Front-end code edit data:
******
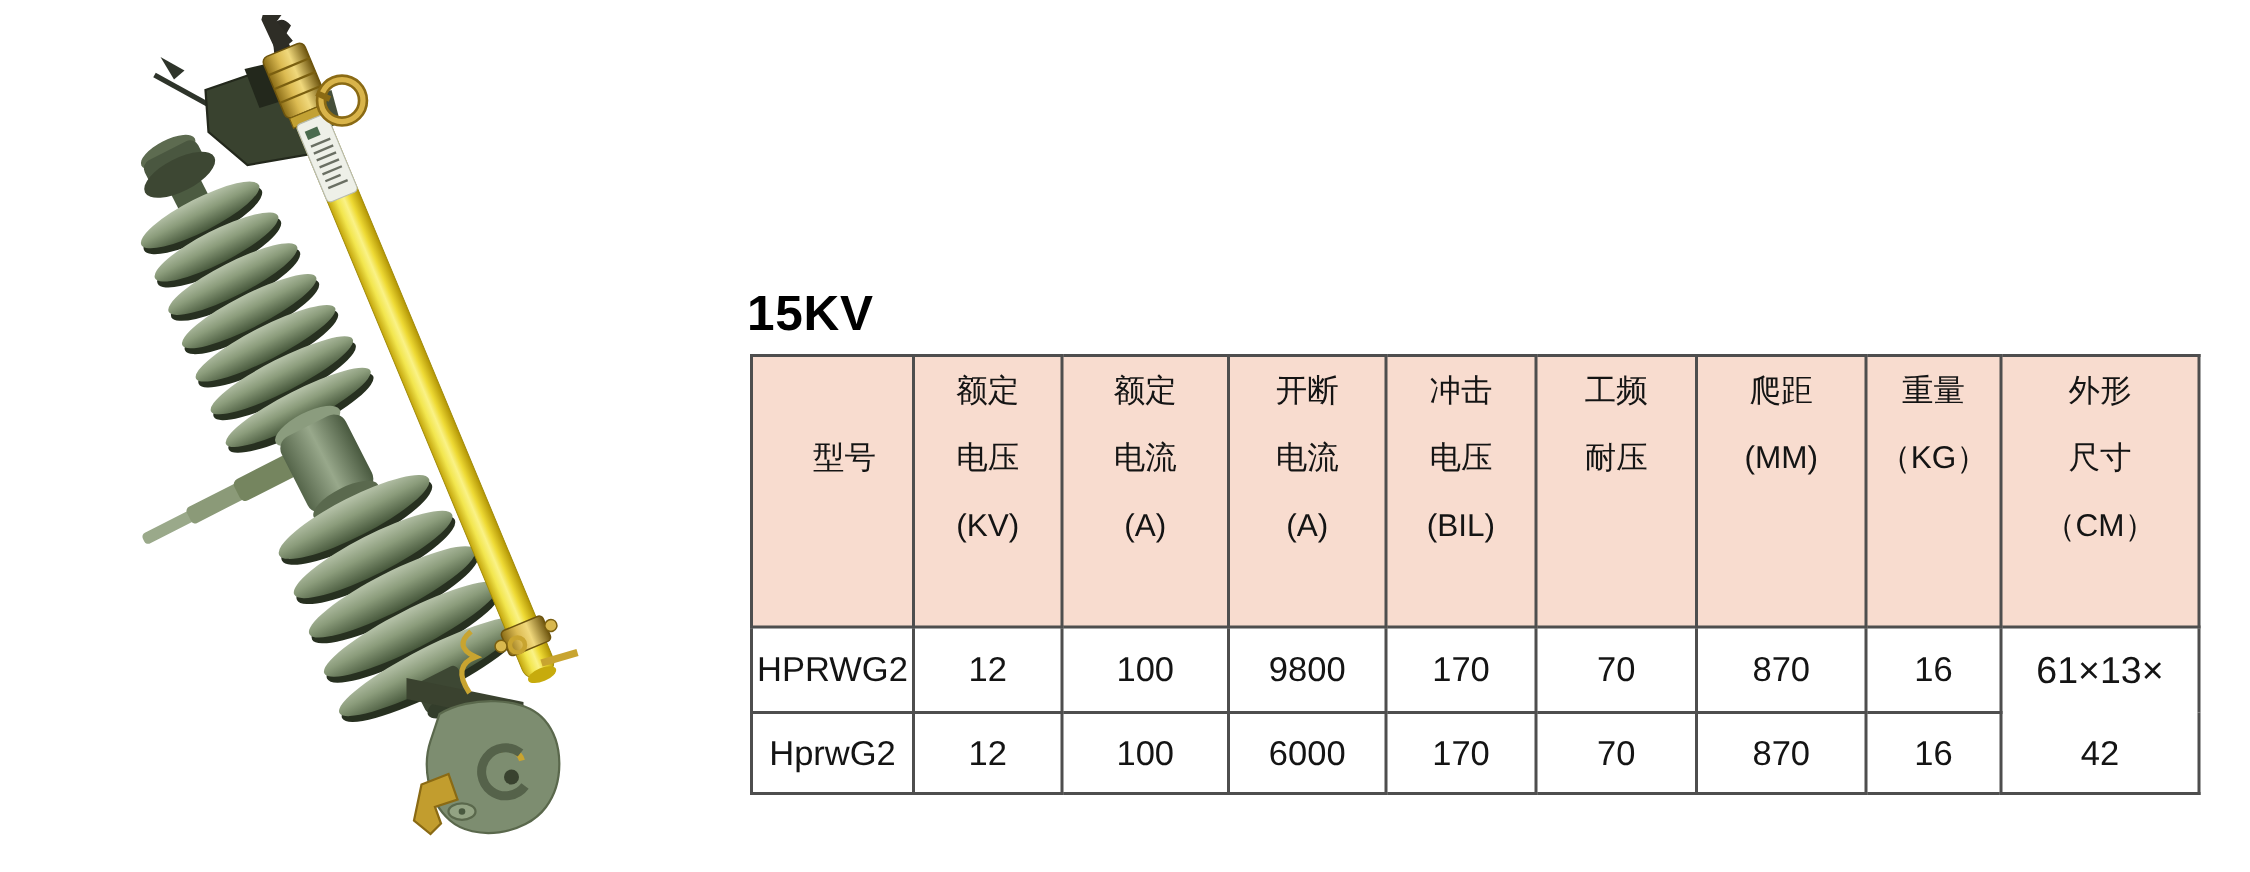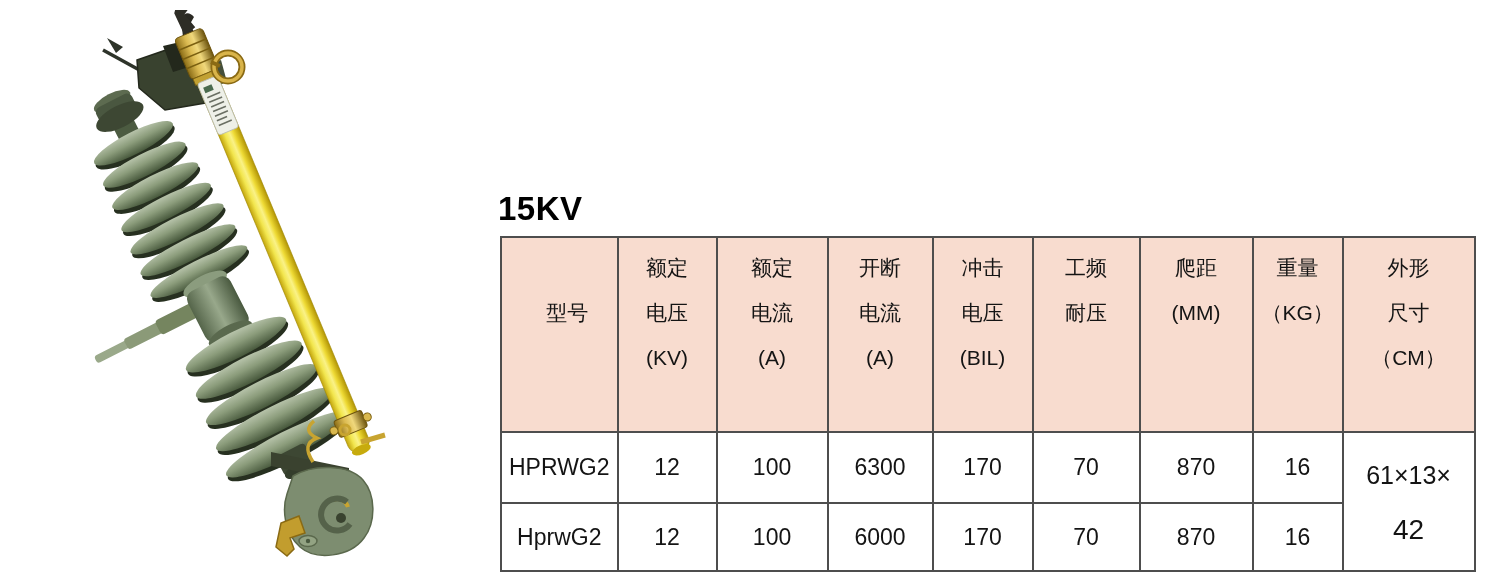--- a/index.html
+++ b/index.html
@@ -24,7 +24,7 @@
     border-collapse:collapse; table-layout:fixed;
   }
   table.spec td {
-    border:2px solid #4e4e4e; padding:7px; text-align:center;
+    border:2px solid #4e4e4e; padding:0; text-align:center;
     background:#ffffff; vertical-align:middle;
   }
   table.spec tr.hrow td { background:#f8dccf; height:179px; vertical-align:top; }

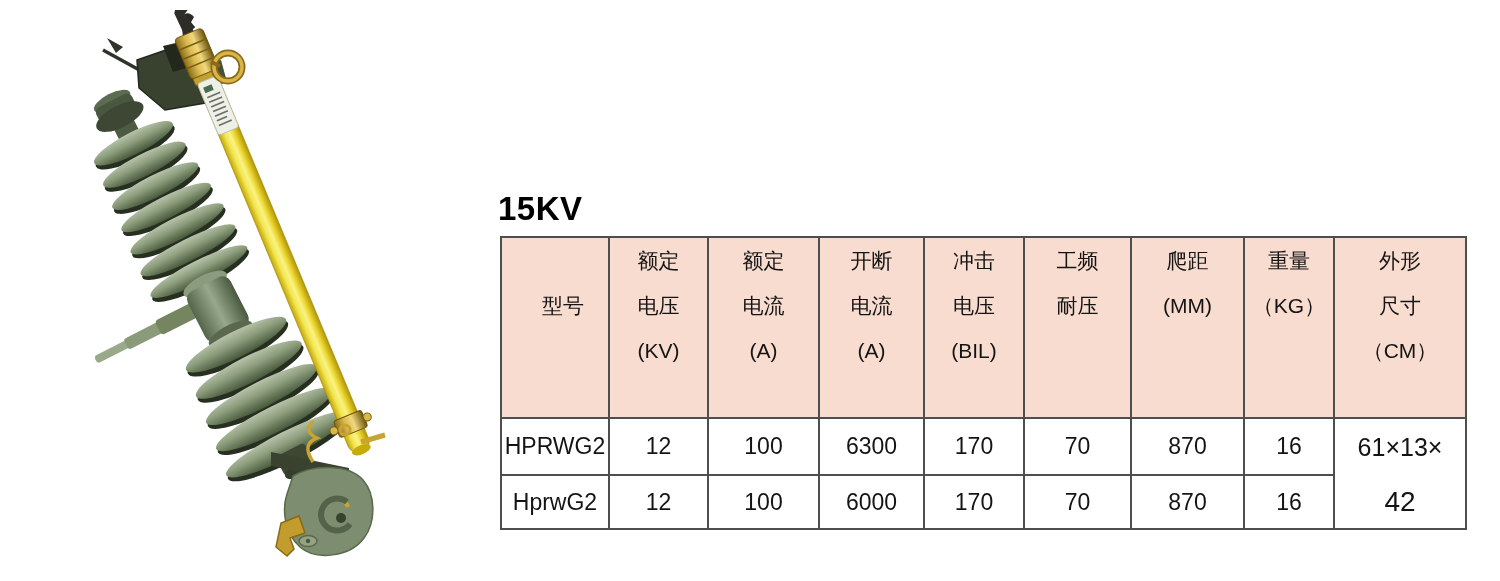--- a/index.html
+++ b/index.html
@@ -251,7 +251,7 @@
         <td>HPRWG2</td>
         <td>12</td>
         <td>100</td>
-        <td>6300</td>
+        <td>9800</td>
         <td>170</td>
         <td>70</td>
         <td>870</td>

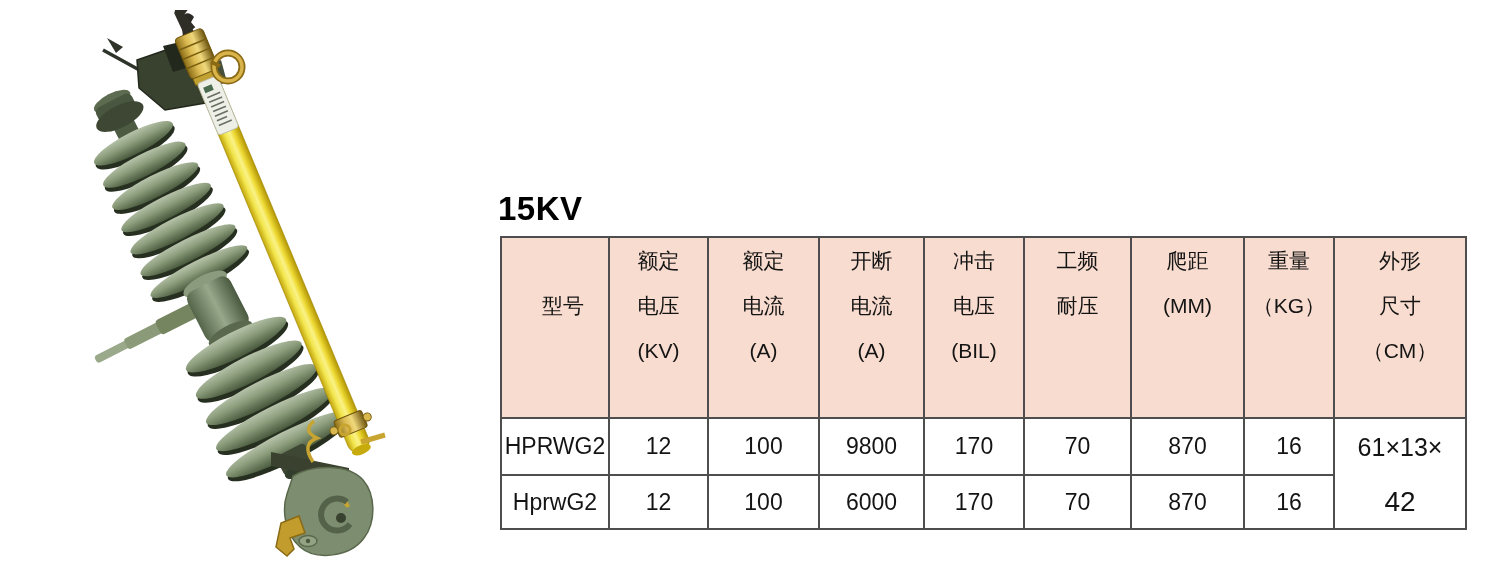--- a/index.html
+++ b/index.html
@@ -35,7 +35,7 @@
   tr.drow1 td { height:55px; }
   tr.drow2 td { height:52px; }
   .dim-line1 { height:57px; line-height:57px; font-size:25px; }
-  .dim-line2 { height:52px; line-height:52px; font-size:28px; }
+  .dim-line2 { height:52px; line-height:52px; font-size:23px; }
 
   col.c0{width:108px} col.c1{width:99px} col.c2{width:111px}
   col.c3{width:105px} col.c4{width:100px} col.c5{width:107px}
******
Could you print, exactly and with nothing else, the lines from the one containing "height:52px; line-height:52px; font-size:28px;" through the last line of the records above?

-  .dim-line2 { height:52px; line-height:52px; font-size:28px; }
+  .dim-line2 { height:52px; line-height:52px; font-size:23px; }
 
   col.c0{width:108px} col.c1{width:99px} col.c2{width:111px}
   col.c3{width:105px} col.c4{width:100px} col.c5{width:107px}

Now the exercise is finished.